I exchanged email with Qigang Chen last week. His orchestral work Iris Devoilee is on the program for the Shanghai Symphony concert this Friday, November 20, at the Granada.
Have you ever heard anything else that is like this piece?
No, never. Nor am I aware of any other orchestral works centred on the depiction of the many-faceted female psyche in existence.
How did you imagine it at first?
The starting point really was my own experiences with life as well as with composing, whereas the specific inspiration was, of course, my understanding and appreciation of the female of the species.
In 2000, I collaborated with (the Chinese director) Zhang Yi-mou on the full-evening ballet, Raise the Red Lanterns. This project gave me the opportunity to work with Beijing Opera singers, which led to more in-depth understanding of that genre, and this in turn had an impact on composing Iris Devoilee.
Should women rejoice when they hear this music?
I would imagine the female audiences’ reaction would vary considerably, depending on their nationalities and ages. There’s such a vast cultural difference between the American and Chinese mentalities, that I wouldn’t be surprised if the American audience find the piece quite baffling. But in my previous experiences, both the European and the Chinese took to it easily.

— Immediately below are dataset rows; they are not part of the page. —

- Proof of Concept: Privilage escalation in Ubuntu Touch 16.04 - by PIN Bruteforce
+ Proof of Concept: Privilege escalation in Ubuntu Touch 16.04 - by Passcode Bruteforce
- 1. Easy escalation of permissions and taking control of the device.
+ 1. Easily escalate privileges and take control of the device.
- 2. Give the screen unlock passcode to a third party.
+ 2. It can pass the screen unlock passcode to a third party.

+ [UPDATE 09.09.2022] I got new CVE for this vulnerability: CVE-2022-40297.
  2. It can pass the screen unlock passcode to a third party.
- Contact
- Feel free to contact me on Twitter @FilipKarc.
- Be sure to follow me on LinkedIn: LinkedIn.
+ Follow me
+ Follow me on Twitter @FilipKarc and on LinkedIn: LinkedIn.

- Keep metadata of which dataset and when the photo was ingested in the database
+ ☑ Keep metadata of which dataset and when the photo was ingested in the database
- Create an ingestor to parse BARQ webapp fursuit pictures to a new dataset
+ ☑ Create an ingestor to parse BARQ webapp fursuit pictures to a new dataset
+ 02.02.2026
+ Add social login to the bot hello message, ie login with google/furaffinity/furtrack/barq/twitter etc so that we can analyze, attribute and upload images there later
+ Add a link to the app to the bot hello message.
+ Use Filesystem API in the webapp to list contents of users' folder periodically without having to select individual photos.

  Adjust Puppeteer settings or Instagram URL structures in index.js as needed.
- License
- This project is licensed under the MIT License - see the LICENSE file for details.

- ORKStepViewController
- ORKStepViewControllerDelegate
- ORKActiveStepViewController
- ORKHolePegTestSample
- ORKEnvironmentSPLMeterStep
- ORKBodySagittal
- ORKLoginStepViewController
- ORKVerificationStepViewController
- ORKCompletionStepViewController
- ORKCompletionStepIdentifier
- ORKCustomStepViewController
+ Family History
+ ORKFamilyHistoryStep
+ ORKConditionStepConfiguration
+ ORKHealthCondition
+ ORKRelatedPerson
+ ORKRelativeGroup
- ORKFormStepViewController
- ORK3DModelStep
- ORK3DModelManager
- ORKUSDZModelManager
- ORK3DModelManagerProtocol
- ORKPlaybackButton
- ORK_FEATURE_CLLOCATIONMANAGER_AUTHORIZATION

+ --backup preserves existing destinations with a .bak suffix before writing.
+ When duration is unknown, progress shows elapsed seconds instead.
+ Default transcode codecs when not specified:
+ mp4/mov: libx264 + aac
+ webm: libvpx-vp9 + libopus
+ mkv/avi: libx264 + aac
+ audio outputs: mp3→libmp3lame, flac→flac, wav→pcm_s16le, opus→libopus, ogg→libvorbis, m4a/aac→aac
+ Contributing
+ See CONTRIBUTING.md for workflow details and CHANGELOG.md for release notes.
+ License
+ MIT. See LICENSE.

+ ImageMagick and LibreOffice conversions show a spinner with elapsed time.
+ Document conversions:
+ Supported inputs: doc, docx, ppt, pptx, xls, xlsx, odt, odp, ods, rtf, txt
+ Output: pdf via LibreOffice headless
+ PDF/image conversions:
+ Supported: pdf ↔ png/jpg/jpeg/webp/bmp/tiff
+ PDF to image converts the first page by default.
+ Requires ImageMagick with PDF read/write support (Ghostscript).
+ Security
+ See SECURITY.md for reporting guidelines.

Does it praise women? Does it criticize women?
Neither-the nine movements are my impressions and depictions of some (stereo-)typical female traits.
How large is this project? Does the program of November 20 reflect the completion of this work, or will it undergo further development?
It’s a complete work for now.
Does this work express a sense of history? If so, what history is that?
Not really. I think it’s best perceived as a transfigured summary of the life experiences of a fifty-year-old man, and his reactions to it.